Instructions for the task:
Every entry in the following data should be output exactly.

Extracted information:
::::

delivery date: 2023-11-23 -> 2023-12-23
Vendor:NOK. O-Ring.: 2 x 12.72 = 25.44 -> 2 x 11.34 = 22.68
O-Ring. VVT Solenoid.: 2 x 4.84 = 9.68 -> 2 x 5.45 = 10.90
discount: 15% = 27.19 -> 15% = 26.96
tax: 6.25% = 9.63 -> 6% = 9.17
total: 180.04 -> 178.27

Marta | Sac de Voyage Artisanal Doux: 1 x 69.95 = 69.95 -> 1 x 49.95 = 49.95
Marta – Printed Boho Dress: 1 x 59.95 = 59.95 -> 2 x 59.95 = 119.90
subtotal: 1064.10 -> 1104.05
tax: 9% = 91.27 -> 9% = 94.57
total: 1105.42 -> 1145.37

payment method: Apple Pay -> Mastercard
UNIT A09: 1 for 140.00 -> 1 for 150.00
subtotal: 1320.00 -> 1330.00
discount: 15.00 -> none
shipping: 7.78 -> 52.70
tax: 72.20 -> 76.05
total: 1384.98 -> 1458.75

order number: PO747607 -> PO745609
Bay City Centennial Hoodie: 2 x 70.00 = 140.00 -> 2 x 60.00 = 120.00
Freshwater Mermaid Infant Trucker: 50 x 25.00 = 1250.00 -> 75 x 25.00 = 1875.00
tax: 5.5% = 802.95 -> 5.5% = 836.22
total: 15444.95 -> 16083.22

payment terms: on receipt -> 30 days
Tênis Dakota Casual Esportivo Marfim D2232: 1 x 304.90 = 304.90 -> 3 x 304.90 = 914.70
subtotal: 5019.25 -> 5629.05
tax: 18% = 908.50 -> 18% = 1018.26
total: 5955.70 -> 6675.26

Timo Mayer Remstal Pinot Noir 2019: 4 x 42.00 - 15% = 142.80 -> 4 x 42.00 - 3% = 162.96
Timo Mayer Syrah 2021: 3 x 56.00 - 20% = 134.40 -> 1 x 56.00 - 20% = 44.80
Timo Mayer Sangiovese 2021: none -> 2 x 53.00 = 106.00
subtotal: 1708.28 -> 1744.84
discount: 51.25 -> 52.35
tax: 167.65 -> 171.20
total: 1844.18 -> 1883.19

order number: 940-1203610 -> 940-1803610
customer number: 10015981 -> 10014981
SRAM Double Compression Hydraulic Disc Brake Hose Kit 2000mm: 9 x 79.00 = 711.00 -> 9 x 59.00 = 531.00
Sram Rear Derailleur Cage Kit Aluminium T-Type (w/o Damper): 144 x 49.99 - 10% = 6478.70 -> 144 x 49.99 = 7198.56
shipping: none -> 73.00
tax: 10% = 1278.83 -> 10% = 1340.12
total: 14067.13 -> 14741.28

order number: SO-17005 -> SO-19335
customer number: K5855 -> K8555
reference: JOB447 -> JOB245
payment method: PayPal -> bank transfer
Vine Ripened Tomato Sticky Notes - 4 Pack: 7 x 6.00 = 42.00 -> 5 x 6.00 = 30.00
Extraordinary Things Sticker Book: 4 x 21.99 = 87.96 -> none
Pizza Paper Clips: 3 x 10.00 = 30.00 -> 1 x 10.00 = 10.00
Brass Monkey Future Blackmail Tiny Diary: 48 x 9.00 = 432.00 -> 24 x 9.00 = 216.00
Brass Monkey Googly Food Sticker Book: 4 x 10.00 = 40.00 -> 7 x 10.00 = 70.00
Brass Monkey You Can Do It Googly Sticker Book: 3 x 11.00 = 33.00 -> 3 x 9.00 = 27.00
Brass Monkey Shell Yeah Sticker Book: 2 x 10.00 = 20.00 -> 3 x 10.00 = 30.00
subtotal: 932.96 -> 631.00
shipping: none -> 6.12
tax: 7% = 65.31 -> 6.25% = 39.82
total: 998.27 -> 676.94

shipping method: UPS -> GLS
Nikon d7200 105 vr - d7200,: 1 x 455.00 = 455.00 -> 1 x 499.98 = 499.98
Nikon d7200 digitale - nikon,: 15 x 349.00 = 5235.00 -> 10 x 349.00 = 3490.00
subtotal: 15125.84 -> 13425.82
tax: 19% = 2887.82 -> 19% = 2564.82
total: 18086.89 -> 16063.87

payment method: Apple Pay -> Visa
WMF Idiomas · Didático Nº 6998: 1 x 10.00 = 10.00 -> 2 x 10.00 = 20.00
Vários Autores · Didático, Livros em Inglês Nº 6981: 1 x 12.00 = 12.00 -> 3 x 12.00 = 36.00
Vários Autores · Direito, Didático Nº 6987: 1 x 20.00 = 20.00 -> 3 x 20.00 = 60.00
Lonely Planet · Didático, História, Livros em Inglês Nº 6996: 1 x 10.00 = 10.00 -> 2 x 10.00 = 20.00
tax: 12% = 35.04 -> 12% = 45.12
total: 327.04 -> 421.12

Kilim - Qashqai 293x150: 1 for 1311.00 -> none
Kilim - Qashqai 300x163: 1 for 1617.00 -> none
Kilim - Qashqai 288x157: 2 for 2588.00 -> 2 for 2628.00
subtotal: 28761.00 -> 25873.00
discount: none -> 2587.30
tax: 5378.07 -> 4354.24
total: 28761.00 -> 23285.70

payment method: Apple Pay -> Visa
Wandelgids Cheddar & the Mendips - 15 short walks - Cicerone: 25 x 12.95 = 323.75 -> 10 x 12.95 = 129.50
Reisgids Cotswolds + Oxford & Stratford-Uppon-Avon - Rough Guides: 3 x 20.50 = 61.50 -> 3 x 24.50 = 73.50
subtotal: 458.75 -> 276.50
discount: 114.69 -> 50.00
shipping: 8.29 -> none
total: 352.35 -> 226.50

::::

Response box:
delivery date: 2023-11-23 -> 2023-12-23
Vendor:NOK. O-Ring.: 2 x 12.72 = 25.44 -> 2 x 11.34 = 22.68
O-Ring. VVT Solenoid.: 2 x 4.84 = 9.68 -> 2 x 5.45 = 10.90
discount: 15% = 27.19 -> 15% = 26.96
tax: 6.25% = 9.63 -> 6% = 9.17
total: 180.04 -> 178.27

Marta | Sac de Voyage Artisanal Doux: 1 x 69.95 = 69.95 -> 1 x 49.95 = 49.95
Marta – Printed Boho Dress: 1 x 59.95 = 59.95 -> 2 x 59.95 = 119.90
subtotal: 1064.10 -> 1104.05
tax: 9% = 91.27 -> 9% = 94.57
total: 1105.42 -> 1145.37

payment method: Apple Pay -> Mastercard
UNIT A09: 1 for 140.00 -> 1 for 150.00
subtotal: 1320.00 -> 1330.00
discount: 15.00 -> none
shipping: 7.78 -> 52.70
tax: 72.20 -> 76.05
total: 1384.98 -> 1458.75

order number: PO747607 -> PO745609
Bay City Centennial Hoodie: 2 x 70.00 = 140.00 -> 2 x 60.00 = 120.00
Freshwater Mermaid Infant Trucker: 50 x 25.00 = 1250.00 -> 75 x 25.00 = 1875.00
tax: 5.5% = 802.95 -> 5.5% = 836.22
total: 15444.95 -> 16083.22

payment terms: on receipt -> 30 days
Tênis Dakota Casual Esportivo Marfim D2232: 1 x 304.90 = 304.90 -> 3 x 304.90 = 914.70
subtotal: 5019.25 -> 5629.05
tax: 18% = 908.50 -> 18% = 1018.26
total: 5955.70 -> 6675.26

Timo Mayer Remstal Pinot Noir 2019: 4 x 42.00 - 15% = 142.80 -> 4 x 42.00 - 3% = 162.96
Timo Mayer Syrah 2021: 3 x 56.00 - 20% = 134.40 -> 1 x 56.00 - 20% = 44.80
Timo Mayer Sangiovese 2021: none -> 2 x 53.00 = 106.00
subtotal: 1708.28 -> 1744.84
discount: 51.25 -> 52.35
tax: 167.65 -> 171.20
total: 1844.18 -> 1883.19

order number: 940-1203610 -> 940-1803610
customer number: 10015981 -> 10014981
SRAM Double Compression Hydraulic Disc Brake Hose Kit 2000mm: 9 x 79.00 = 711.00 -> 9 x 59.00 = 531.00
Sram Rear Derailleur Cage Kit Aluminium T-Type (w/o Damper): 144 x 49.99 - 10% = 6478.70 -> 144 x 49.99 = 7198.56
shipping: none -> 73.00
tax: 10% = 1278.83 -> 10% = 1340.12
total: 14067.13 -> 14741.28

order number: SO-17005 -> SO-19335
customer number: K5855 -> K8555
reference: JOB447 -> JOB245
payment method: PayPal -> bank transfer
Vine Ripened Tomato Sticky Notes - 4 Pack: 7 x 6.00 = 42.00 -> 5 x 6.00 = 30.00
Extraordinary Things Sticker Book: 4 x 21.99 = 87.96 -> none
Pizza Paper Clips: 3 x 10.00 = 30.00 -> 1 x 10.00 = 10.00
Brass Monkey Future Blackmail Tiny Diary: 48 x 9.00 = 432.00 -> 24 x 9.00 = 216.00
Brass Monkey Googly Food Sticker Book: 4 x 10.00 = 40.00 -> 7 x 10.00 = 70.00
Brass Monkey You Can Do It Googly Sticker Book: 3 x 11.00 = 33.00 -> 3 x 9.00 = 27.00
Brass Monkey Shell Yeah Sticker Book: 2 x 10.00 = 20.00 -> 3 x 10.00 = 30.00
subtotal: 932.96 -> 631.00
shipping: none -> 6.12
tax: 7% = 65.31 -> 6.25% = 39.82
total: 998.27 -> 676.94

shipping method: UPS -> GLS
Nikon d7200 105 vr - d7200,: 1 x 455.00 = 455.00 -> 1 x 499.98 = 499.98
Nikon d7200 digitale - nikon,: 15 x 349.00 = 5235.00 -> 10 x 349.00 = 3490.00
subtotal: 15125.84 -> 13425.82
tax: 19% = 2887.82 -> 19% = 2564.82
total: 18086.89 -> 16063.87

payment method: Apple Pay -> Visa
WMF Idiomas · Didático Nº 6998: 1 x 10.00 = 10.00 -> 2 x 10.00 = 20.00
Vários Autores · Didático, Livros em Inglês Nº 6981: 1 x 12.00 = 12.00 -> 3 x 12.00 = 36.00
Vários Autores · Direito, Didático Nº 6987: 1 x 20.00 = 20.00 -> 3 x 20.00 = 60.00
Lonely Planet · Didático, História, Livros em Inglês Nº 6996: 1 x 10.00 = 10.00 -> 2 x 10.00 = 20.00
tax: 12% = 35.04 -> 12% = 45.12
total: 327.04 -> 421.12

Kilim - Qashqai 293x150: 1 for 1311.00 -> none
Kilim - Qashqai 300x163: 1 for 1617.00 -> none
Kilim - Qashqai 288x157: 2 for 2588.00 -> 2 for 2628.00
subtotal: 28761.00 -> 25873.00
discount: none -> 2587.30
tax: 5378.07 -> 4354.24
total: 28761.00 -> 23285.70

payment method: Apple Pay -> Visa
Wandelgids Cheddar & the Mendips - 15 short walks - Cicerone: 25 x 12.95 = 323.75 -> 10 x 12.95 = 129.50
Reisgids Cotswolds + Oxford & Stratford-Uppon-Avon - Rough Guides: 3 x 20.50 = 61.50 -> 3 x 24.50 = 73.50
subtotal: 458.75 -> 276.50
discount: 114.69 -> 50.00
shipping: 8.29 -> none
total: 352.35 -> 226.50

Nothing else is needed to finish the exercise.